Az-biraz İbn-i Haldun abimden bahsedesim var.Nereli olduğu,ne zaman yaşadığı,ne zaman öldüğü,bunları başka yerlerden kolaycanak bulabilirsin,fikirlerini alıntılarla aktarmaya çalışıcam.
İbn-i Haldun’un Tarih Anlayışı
İbn-i Haldun abime göre,tarih anlayışının sadece nakil yöntemine dayandırılması,tarihten yararlanılmasına,tarihi bilgilerin kökenine inilmesine engel oluşturmakta.
Tarihi 2 ayrı şekilde tanımlamış,birincisi zahiri (yüzeysel) yanı;
…Dıştan bakılınca tarih,eski günlerden ve devletlerden,eski çağlarda geçen olaylardan haber veren bilim olmaktan öteye geçmez,ağızdan ağıza geçen sözler,öyküler anlatılır.(İ.Haldun s.64)
Tarihin iç yanınıysa şöyle anlatmış;
Derinliğine inerek bakıldığındaysa ,tutarlı bir bakıştır tarih.Bir incelemedir.Olup bitenlerin nedenlerini,nasıl başlayıp nasıl geliştiğini inceliğiyle ortaya koymadır.Olayların “nasıl”larını, “niçin”lerini derinlemesine bilmedir.Bundan dolayı tarih,temel bilimdir.
İbn-i Haldun abimin tanımına göre,bize ilköğretimden liseye kadar ki öğretilen tarih,zahiri olanından değil mi aga?Sebep-sonuçlara bakılmaksızın,sınavlarda Sırpsındığı savaşının kaç yılında olduğunu soran bir öğretmenin gerçek amacı nedir?Müfredat yerini bulsun olayı mı?Ne katabilir bana tarih ezberlemek,papağanı bile eğitsen,en az 20 savaşın tarihini sana söyleyebilir..
Nakilciliği çok eleştiren İbn-i Haldun abim,bir de şöyle bir laf ederek ayarı verniş nakilci tarihçilere;
Ben ne zaman ki tarih yazarlarının kitaplarını gözden geçirdim,ne zaman ki geçmişin ve bugünün derinliklerine inebildim,işte o zaman,gerçeği derinliklerinden çekip çıkaracak gözdeki dalgınlık ve uykunun uyuşukluğunu kaydırıp attım.Ve işte o zaman içimden bir kitap yazmayı geçirdim.
Bilimsel olmayan tarihçilerin hatalarının subjektif nedenini şöyle açıklamış;
…eğilim ve yan tutma,insanın gerçeği görmeye yarayan gözünde bir perde olur.Eleştirmeyi,inceleme çabasını engeller.Ve yalanı benimsemeye,alıp aktarmaya sürükler.

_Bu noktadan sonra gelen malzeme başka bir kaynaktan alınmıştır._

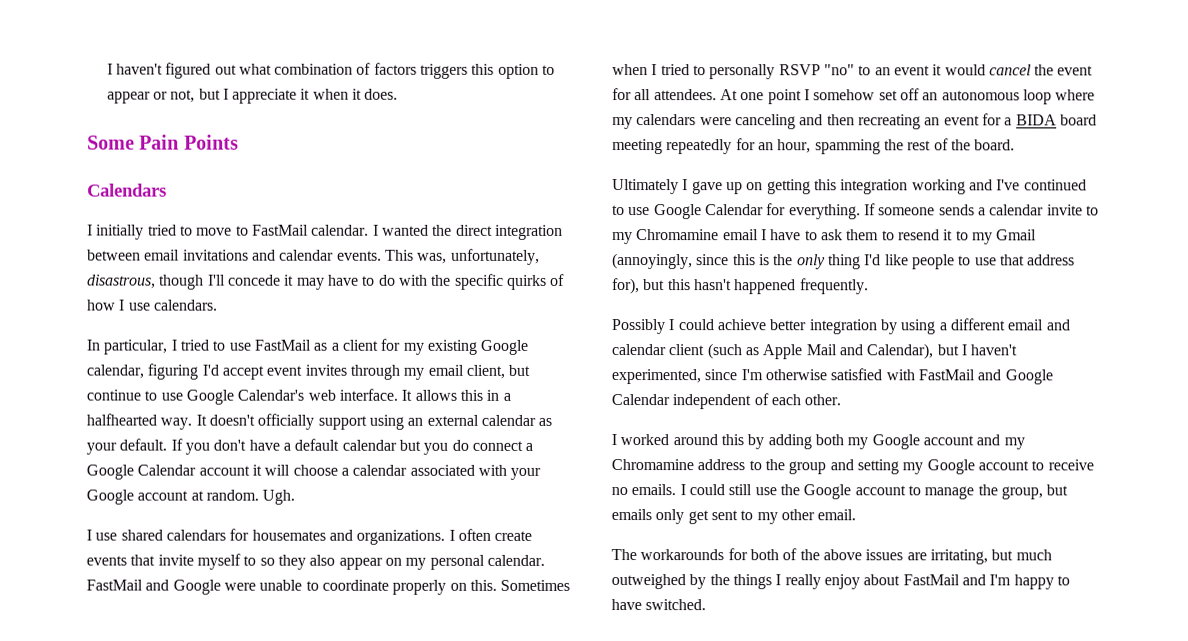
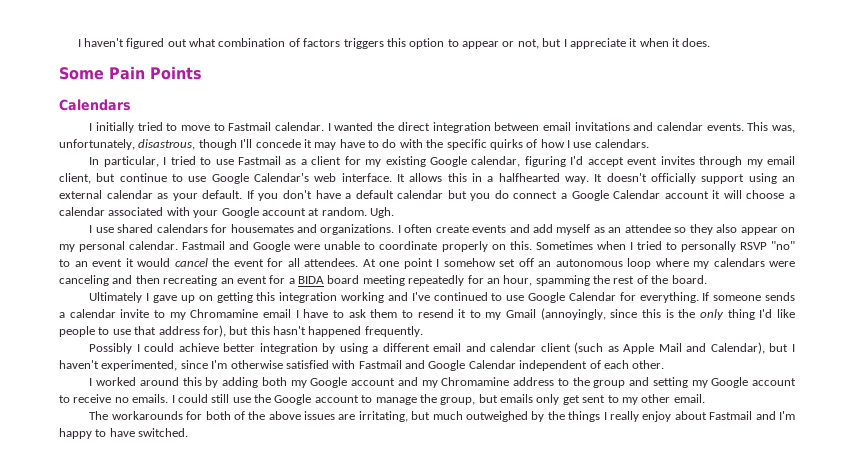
- I initially tried to move to FastMail calendar.
+ I initially tried to move to Fastmail calendar.
- In particular, I tried to use FastMail as a client for my existing Google calendar, figuring I'd accept event invites through my email client, but continue to use Google Calendar's web interface.
+ In particular, I tried to use Fastmail as a client for my existing Google calendar, figuring I'd accept event invites through my email client, but continue to use Google Calendar's web interface.
- I often create events that invite myself to so they also appear on my personal calendar.
+ I often create events and add myself as an attendee so they also appear on my personal calendar.
- FastMail and Google were unable to coordinate properly on this.
+ Fastmail and Google were unable to coordinate properly on this.
- Possibly I could achieve better integration by using a different email and calendar client (such as Apple Mail and Calendar), but I haven't experimented, since I'm otherwise satisfied with FastMail and Google Calendar independent of each other.
+ Possibly I could achieve better integration by using a different email and calendar client (such as Apple Mail and Calendar), but I haven't experimented, since I'm otherwise satisfied with Fastmail and Google Calendar independent of each other.
- The workarounds for both of the above issues are irritating, but much outweighed by the things I really enjoy about FastMail and I'm happy to have switched.
+ The workarounds for both of the above issues are irritating, but much outweighed by the things I really enjoy about Fastmail and I'm happy to have switched.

İbn-i Haldun abimin,toplum ve devlet anlayışı var ki,onu da başka bi sefer yazarım.
Tarih öğretmenlerimize kızsan bi türlü,kızmasan bi türlü.Ben olsam nasıl ders anlatırdım yeminle bilemiyorum.Çocukların derdi LGS,ÖSS iken,böyle illet bi sistem varken,Tarih bölümünün vasatlığı bilinirken(ünivde)nasıl kalkıp şevkle ders anlatabilir insan.Keza,öğrenci açısından bakarsak da durum pek parlak değil,çünkü öğrenme isteğimizi,okuma isteğimizi her geçen gün daha da kaybediyoruz,tembelleşiyoruz.(yazık bize,ben de okumuyorum artık,bana da yazık).Bizi hep tarih tekerrürden ibarettir diye kandırdılar.Öyle değilmiş o,biri söylemiş ki tekerrür eden tarih değil olayların kendisiymiş.1444 Varna Savaşı.Kendi doğum tarihimi unuturum bunu unutmam.(bi kere unutmuştum doğum tarihimi,yuhh)Niye?Niye bi tarih bi savaş ismi kazıyıp durdular beynimize?Niye bunu biliriz de 2.Muratın,Haçlıların Varnada savaşma sebebini bilmeyiz.Çok şey mi değişir bilsek?Maalesef bu sorunun cevabı evet, tekerrür ettiğini düşünürseniz evet.Sokaktaki vatandaş bilmiyorsa ülkeyi yönetenler bilsin, tarihçiler bilsin.Dostumuzu düşmanımızı nerden bilicez yoksa,dimi?